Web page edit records
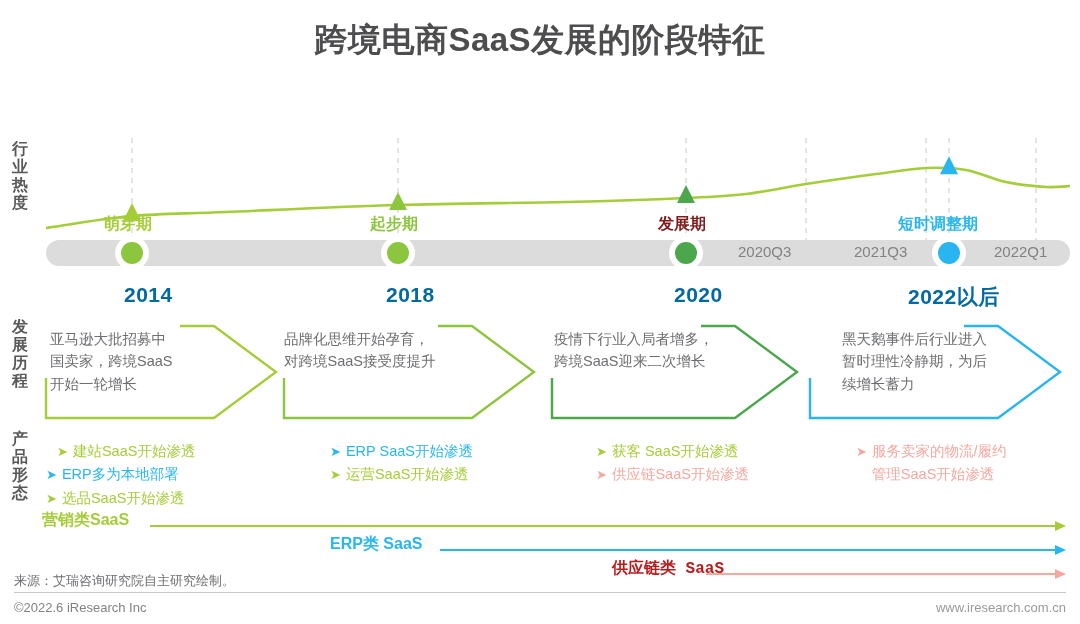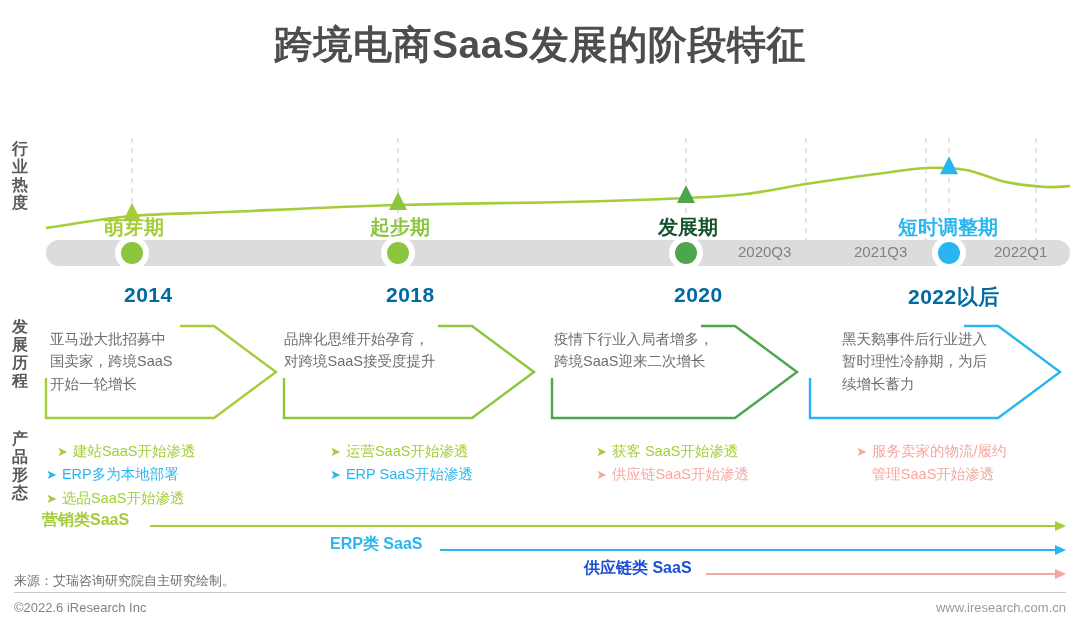--- a/index.html
+++ b/index.html
@@ -13,7 +13,7 @@
   
   .title{
     position:absolute;left:0;top:18px;width:1080px;text-align:center;
-    font-size:39px;font-weight:bold;color:#4d4d4f;letter-spacing:.5px;
+    font-size:33px;font-weight:bold;color:#4d4d4f;letter-spacing:.5px;
   }
 
   

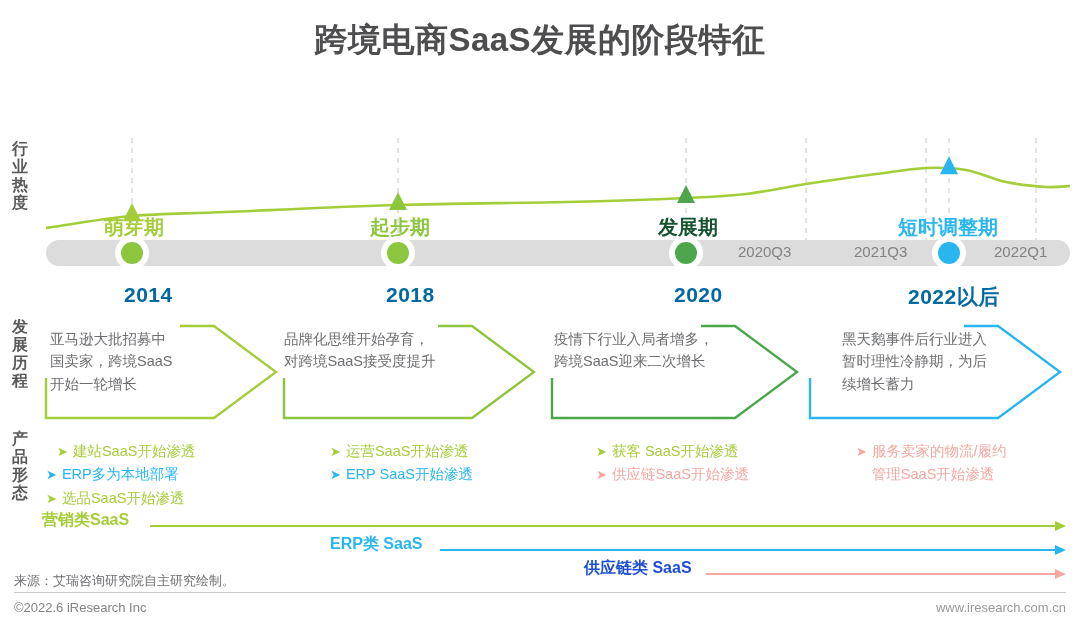--- a/index.html
+++ b/index.html
@@ -31,7 +31,7 @@
   .chart svg{display:block;}
 
   .phase-label{
-    position:absolute;font-size:20px;font-weight:bold;white-space:nowrap;
+    position:absolute;font-size:16px;font-weight:bold;white-space:nowrap;
   }
 
   

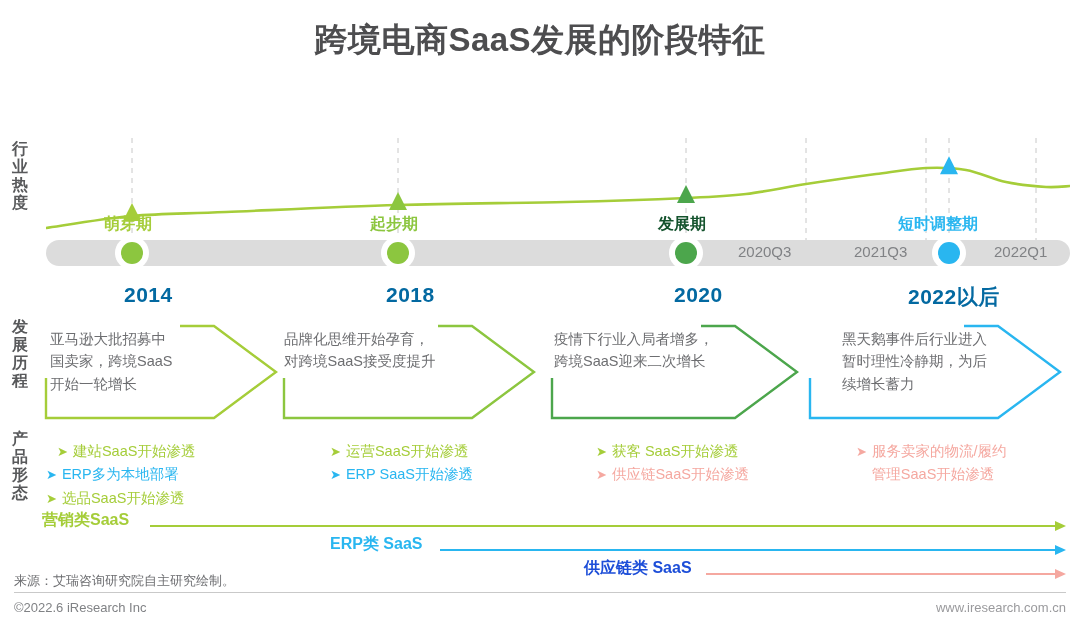--- a/index.html
+++ b/index.html
@@ -113,7 +113,7 @@
   <div id="phase-labels">
       <div class="phase-label" style="left: 104px; top: 214px; color: rgb(165, 205, 57);">萌芽期</div>
       <div class="phase-label" style="left: 370px; top: 214px; color: rgb(140, 198, 63);">起步期</div>
-      <div class="phase-label" style="left: 658px; top: 214px; color: #14532d;">发展期</div>
+      <div class="phase-label" style="left: 658px; top: 214px; color: #7f1d1d;">发展期</div>
       <div class="phase-label" style="left: 898px; top: 214px; color: rgb(41, 182, 240);">短时调整期</div>
     </div>
 

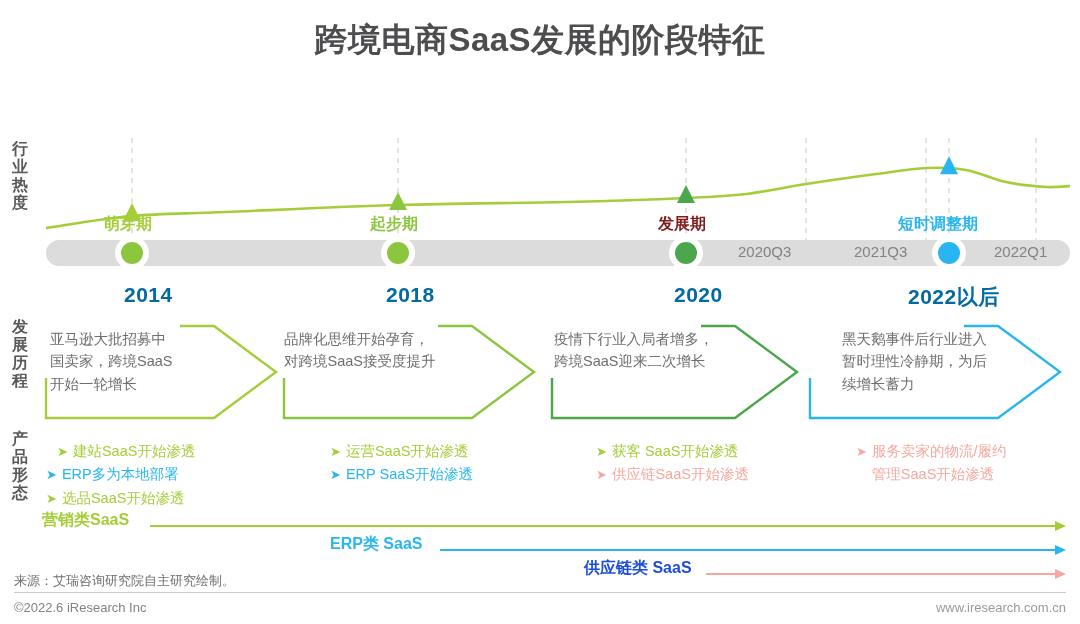--- a/index.html
+++ b/index.html
@@ -176,8 +176,8 @@
         <div class="bullet" style="color: rgb(165, 205, 57);"><span class="chev">➤</span><span>选品SaaS开始渗透</span></div>
       </div>
       <div class="bullets" style="left: 330px;">
+        <div class="bullet" style="color: rgb(41, 182, 240);"><span class="chev">➤</span><span>ERP SaaS开始渗透</span></div>
         <div class="bullet" style="color: rgb(165, 205, 57);"><span class="chev">➤</span><span>运营SaaS开始渗透</span></div>
-        <div class="bullet" style="color: rgb(41, 182, 240);"><span class="chev">➤</span><span>ERP SaaS开始渗透</span></div>
       </div>
       <div class="bullets" style="left: 596px;">
         <div class="bullet" style="color: rgb(165, 205, 57);"><span class="chev">➤</span><span>获客 SaaS开始渗透</span></div>

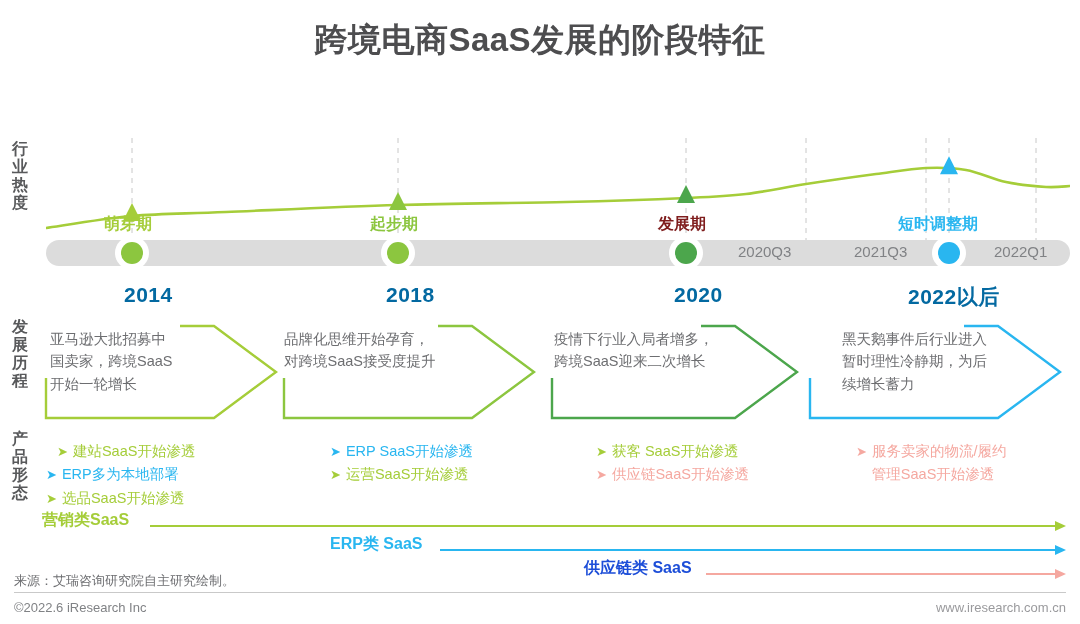--- a/index.html
+++ b/index.html
@@ -205,7 +205,7 @@
           </svg></div>
       </div>
       <div class="catrow" style="top: 558px; left: 0px; width: 1080px;">
-        <div class="catlabel" style="left: 584px; color: #1d4ed8;">供应链类 SaaS</div>
+        <div class="catlabel" style="left: 612px; color: #b91c1c; font-family: Liberation Mono, monospace;">供应链类 SaaS</div>
         <div class="catline" style="left: 706px;"><svg width="360" height="14">
             <path d="M0,7 L350,7" stroke="#f5a8a0" stroke-width="2.2" fill="none"></path>
             <polygon points="360,7 349,2 349,12" fill="#f5a8a0"></polygon>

**TASK TO COMPLETE**
Exactly reproduce each record, leaving out any pictures.

**TASK OUTPUT**
--- a/index.html
+++ b/index.html
@@ -13,7 +13,7 @@
   
   .title{
     position:absolute;left:0;top:18px;width:1080px;text-align:center;
-    font-size:39px;font-weight:bold;color:#4d4d4f;letter-spacing:.5px;
+    font-size:33px;font-weight:bold;color:#4d4d4f;letter-spacing:.5px;
   }
 
   

--- a/index.html
+++ b/index.html
@@ -31,7 +31,7 @@
   .chart svg{display:block;}
 
   .phase-label{
-    position:absolute;font-size:20px;font-weight:bold;white-space:nowrap;
+    position:absolute;font-size:16px;font-weight:bold;white-space:nowrap;
   }
 
   

--- a/index.html
+++ b/index.html
@@ -113,7 +113,7 @@
   <div id="phase-labels">
       <div class="phase-label" style="left: 104px; top: 214px; color: rgb(165, 205, 57);">萌芽期</div>
       <div class="phase-label" style="left: 370px; top: 214px; color: rgb(140, 198, 63);">起步期</div>
-      <div class="phase-label" style="left: 658px; top: 214px; color: #14532d;">发展期</div>
+      <div class="phase-label" style="left: 658px; top: 214px; color: #7f1d1d;">发展期</div>
       <div class="phase-label" style="left: 898px; top: 214px; color: rgb(41, 182, 240);">短时调整期</div>
     </div>
 

--- a/index.html
+++ b/index.html
@@ -176,8 +176,8 @@
         <div class="bullet" style="color: rgb(165, 205, 57);"><span class="chev">➤</span><span>选品SaaS开始渗透</span></div>
       </div>
       <div class="bullets" style="left: 330px;">
+        <div class="bullet" style="color: rgb(41, 182, 240);"><span class="chev">➤</span><span>ERP SaaS开始渗透</span></div>
         <div class="bullet" style="color: rgb(165, 205, 57);"><span class="chev">➤</span><span>运营SaaS开始渗透</span></div>
-        <div class="bullet" style="color: rgb(41, 182, 240);"><span class="chev">➤</span><span>ERP SaaS开始渗透</span></div>
       </div>
       <div class="bullets" style="left: 596px;">
         <div class="bullet" style="color: rgb(165, 205, 57);"><span class="chev">➤</span><span>获客 SaaS开始渗透</span></div>

--- a/index.html
+++ b/index.html
@@ -205,7 +205,7 @@
           </svg></div>
       </div>
       <div class="catrow" style="top: 558px; left: 0px; width: 1080px;">
-        <div class="catlabel" style="left: 584px; color: #1d4ed8;">供应链类 SaaS</div>
+        <div class="catlabel" style="left: 612px; color: #b91c1c; font-family: Liberation Mono, monospace;">供应链类 SaaS</div>
         <div class="catline" style="left: 706px;"><svg width="360" height="14">
             <path d="M0,7 L350,7" stroke="#f5a8a0" stroke-width="2.2" fill="none"></path>
             <polygon points="360,7 349,2 349,12" fill="#f5a8a0"></polygon>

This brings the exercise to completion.